Version comparison data
╭──
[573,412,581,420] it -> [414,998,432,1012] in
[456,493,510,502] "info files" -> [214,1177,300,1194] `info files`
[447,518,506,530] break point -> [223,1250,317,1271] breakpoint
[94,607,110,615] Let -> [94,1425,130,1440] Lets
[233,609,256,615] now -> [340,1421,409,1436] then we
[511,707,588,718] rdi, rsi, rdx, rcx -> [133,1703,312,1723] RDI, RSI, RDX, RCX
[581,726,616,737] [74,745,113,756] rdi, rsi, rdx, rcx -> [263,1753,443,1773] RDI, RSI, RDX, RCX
╰──
╭──
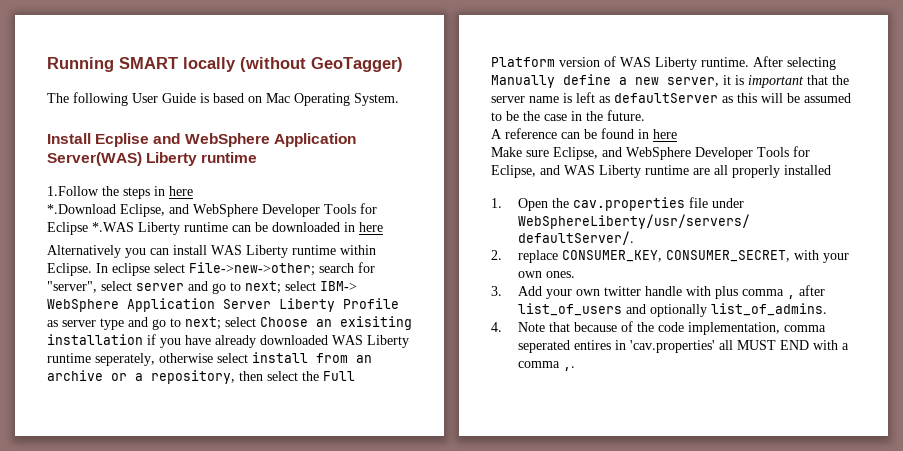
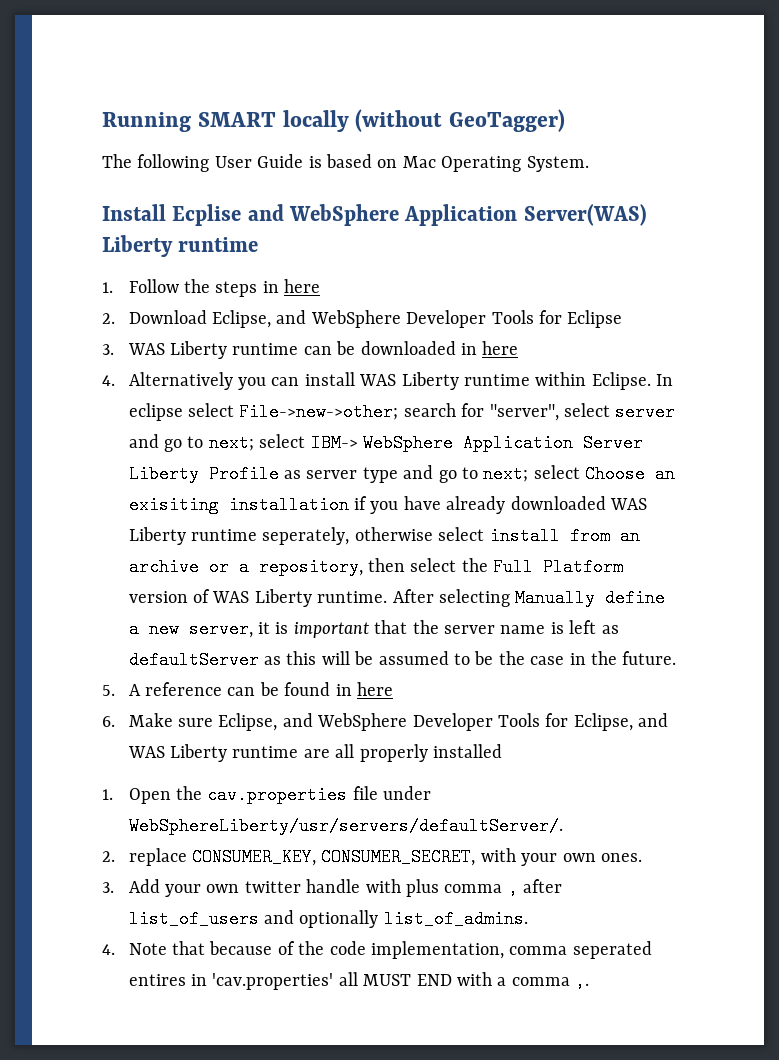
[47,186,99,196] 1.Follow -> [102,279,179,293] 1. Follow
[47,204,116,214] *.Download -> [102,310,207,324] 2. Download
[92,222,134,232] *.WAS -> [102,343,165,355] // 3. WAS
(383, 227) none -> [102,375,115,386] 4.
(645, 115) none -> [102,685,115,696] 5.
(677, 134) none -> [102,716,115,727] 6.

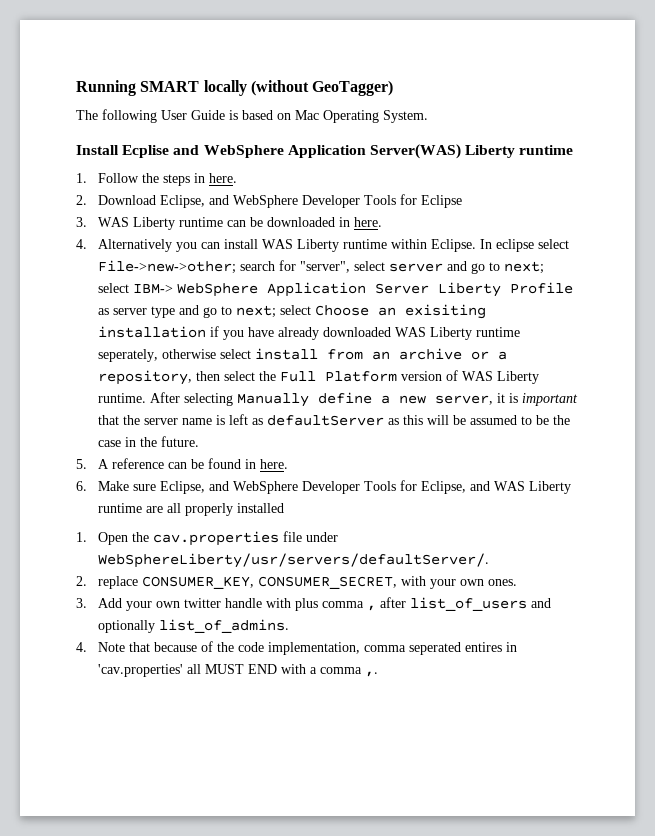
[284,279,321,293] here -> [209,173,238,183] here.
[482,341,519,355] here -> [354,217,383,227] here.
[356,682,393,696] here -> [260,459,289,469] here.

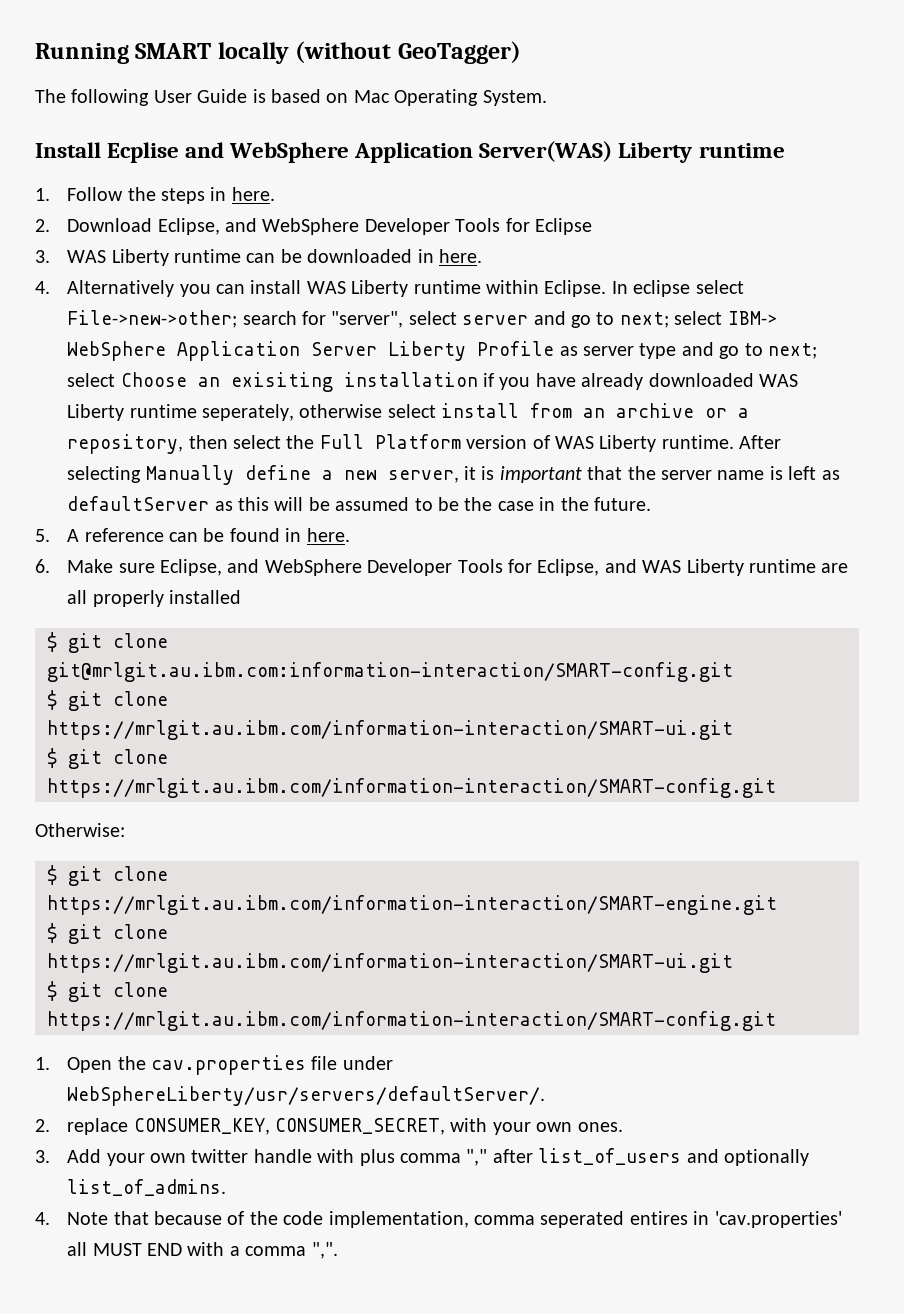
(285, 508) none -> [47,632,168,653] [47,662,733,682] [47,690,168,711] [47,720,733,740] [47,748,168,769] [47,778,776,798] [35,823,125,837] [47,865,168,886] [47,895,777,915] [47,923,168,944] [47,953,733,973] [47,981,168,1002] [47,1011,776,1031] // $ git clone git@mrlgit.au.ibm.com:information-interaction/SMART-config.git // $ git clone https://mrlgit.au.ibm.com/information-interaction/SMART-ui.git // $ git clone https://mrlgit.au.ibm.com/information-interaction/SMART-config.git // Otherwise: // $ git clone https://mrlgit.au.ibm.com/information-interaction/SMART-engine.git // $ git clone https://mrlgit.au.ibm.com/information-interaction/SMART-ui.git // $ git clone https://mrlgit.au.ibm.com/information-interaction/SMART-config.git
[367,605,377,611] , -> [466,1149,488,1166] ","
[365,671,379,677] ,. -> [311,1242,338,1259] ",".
╰──
:: TASK INSTRUCTIONS ::
Copy word for word the lines of the records above from the one with "[92,222,134,232] *.WAS ->" up to and including the one with "[365,671,379,677] ,. ->". Skip the pictures.

:: PROBLEM SOLUTION ::
[92,222,134,232] *.WAS -> [102,343,165,355] // 3. WAS
(383, 227) none -> [102,375,115,386] 4.
(645, 115) none -> [102,685,115,696] 5.
(677, 134) none -> [102,716,115,727] 6.

[284,279,321,293] here -> [209,173,238,183] here.
[482,341,519,355] here -> [354,217,383,227] here.
[356,682,393,696] here -> [260,459,289,469] here.

(285, 508) none -> [47,632,168,653] [47,662,733,682] [47,690,168,711] [47,720,733,740] [47,748,168,769] [47,778,776,798] [35,823,125,837] [47,865,168,886] [47,895,777,915] [47,923,168,944] [47,953,733,973] [47,981,168,1002] [47,1011,776,1031] // $ git clone git@mrlgit.au.ibm.com:information-interaction/SMART-config.git // $ git clone https://mrlgit.au.ibm.com/information-interaction/SMART-ui.git // $ git clone https://mrlgit.au.ibm.com/information-interaction/SMART-config.git // Otherwise: // $ git clone https://mrlgit.au.ibm.com/information-interaction/SMART-engine.git // $ git clone https://mrlgit.au.ibm.com/information-interaction/SMART-ui.git // $ git clone https://mrlgit.au.ibm.com/information-interaction/SMART-config.git
[367,605,377,611] , -> [466,1149,488,1166] ","
[365,671,379,677] ,. -> [311,1242,338,1259] ",".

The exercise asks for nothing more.